ISSTA 2011

Earlier this week I gave one of the keynote talks at ISSTA, the International Symposium on Software Testing and Analysis. A year ago Matt Dwyer, the general chair, sent me the following invitation:

I would like to invite you to give a keynote talk to the meeting about the challenges in testing, dynamic and static analysis aimed at fault detection for embedded software and particularly sensor network applications. I believe that as sensor network apps continue to mature that new, perhaps domain-specific, V&V techniques will be needed in order to field reliable systems. This topic has received very little attention…

I thought this was pretty cool because it sounds almost exactly like something that I’d have written. The premise of my talk was that there’s a huge amount of interesting research on testing that still needs to be done in the embedded domain, and that — unlike in the past — there are now a number of really nice open-source embedded platforms such as Arduino, TinyOS, Android, and ROS that should provide ready-made audiences for solid tool work.
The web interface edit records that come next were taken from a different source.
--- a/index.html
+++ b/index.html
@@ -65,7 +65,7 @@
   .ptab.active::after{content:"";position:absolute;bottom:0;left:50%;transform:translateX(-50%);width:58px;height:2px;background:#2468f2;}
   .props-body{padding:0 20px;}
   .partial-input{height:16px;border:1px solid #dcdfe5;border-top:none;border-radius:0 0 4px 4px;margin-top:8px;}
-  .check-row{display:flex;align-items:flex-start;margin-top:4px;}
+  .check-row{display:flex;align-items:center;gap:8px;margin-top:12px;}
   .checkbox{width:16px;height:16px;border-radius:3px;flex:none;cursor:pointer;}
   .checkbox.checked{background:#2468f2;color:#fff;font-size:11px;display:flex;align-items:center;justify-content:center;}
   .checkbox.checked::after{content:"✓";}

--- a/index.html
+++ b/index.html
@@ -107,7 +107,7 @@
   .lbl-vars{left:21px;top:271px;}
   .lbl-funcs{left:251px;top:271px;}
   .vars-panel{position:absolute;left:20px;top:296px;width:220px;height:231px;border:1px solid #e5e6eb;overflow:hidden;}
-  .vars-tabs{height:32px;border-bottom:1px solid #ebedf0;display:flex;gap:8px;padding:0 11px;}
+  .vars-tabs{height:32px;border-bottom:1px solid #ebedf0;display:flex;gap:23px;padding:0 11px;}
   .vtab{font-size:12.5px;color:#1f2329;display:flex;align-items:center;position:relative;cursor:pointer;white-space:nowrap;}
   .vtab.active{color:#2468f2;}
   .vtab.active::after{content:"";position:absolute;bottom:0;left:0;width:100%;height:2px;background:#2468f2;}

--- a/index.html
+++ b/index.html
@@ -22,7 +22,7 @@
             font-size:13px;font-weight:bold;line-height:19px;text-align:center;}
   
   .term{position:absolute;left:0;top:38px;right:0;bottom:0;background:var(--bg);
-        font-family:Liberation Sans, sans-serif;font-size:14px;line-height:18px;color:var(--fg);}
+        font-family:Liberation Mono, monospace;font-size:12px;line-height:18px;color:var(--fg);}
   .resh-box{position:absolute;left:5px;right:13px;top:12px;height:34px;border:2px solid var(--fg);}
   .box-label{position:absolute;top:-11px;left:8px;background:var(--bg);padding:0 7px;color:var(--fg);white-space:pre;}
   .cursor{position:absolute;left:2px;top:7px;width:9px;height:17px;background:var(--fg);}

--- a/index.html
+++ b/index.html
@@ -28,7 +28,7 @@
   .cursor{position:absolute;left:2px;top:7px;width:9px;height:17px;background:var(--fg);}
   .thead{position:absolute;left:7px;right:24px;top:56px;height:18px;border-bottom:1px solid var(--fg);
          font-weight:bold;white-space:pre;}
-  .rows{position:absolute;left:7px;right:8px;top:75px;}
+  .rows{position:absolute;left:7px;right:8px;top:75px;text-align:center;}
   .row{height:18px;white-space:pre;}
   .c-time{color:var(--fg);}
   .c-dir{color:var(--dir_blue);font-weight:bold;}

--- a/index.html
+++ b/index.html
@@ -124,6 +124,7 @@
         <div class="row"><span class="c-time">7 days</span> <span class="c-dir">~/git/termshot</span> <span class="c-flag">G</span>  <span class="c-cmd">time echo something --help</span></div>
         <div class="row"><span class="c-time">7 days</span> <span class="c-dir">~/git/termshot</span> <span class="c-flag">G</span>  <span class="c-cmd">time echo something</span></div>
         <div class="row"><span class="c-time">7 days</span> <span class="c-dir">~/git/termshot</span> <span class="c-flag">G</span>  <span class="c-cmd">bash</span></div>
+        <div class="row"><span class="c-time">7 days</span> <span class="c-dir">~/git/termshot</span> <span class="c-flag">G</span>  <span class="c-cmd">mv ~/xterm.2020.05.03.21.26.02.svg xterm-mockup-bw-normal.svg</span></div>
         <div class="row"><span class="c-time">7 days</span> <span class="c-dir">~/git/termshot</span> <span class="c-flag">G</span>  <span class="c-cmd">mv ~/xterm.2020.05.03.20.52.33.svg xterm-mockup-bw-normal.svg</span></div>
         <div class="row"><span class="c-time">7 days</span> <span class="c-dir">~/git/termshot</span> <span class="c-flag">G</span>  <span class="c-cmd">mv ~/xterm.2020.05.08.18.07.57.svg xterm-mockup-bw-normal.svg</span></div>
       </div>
Here are the slides:

Issta11

View more presentations from regehr

Of the ISSTA talks I saw (which unfortunately wasn’t all that many due to the multi-tracked nature of the event and the fact that I had to skip a couple of sessions to get my own talk done) one of the ones I really liked was Philip Guo’s talk about a hacked Python interpreter that makes computations persistent and also transparently memoizes them when this is possible and profitable. The idea is that a lot of people use languages like Python to do data analysis and end up spending a lot of time parsing and printing temporary files, and also end up having a difficult time figuring out which scripts need to be re-run when something changes. Persistence means you don’t have to explicitly write data to files, and memoization means that you can just invoke all of the code every time you want the results, and that you will get a cached result unless something has changed that actually necessitates re-running. Other than manually deciding what to re-run (which is what I do) it’s possible to write a makefile but that is a big pain. His infrastructure takes care of this stuff automatically. I’d use it except for the fact that I do all of this kind of work in Perl. Oh well. Philip is also the person who wrote the excellent CDE packager for Linux applications.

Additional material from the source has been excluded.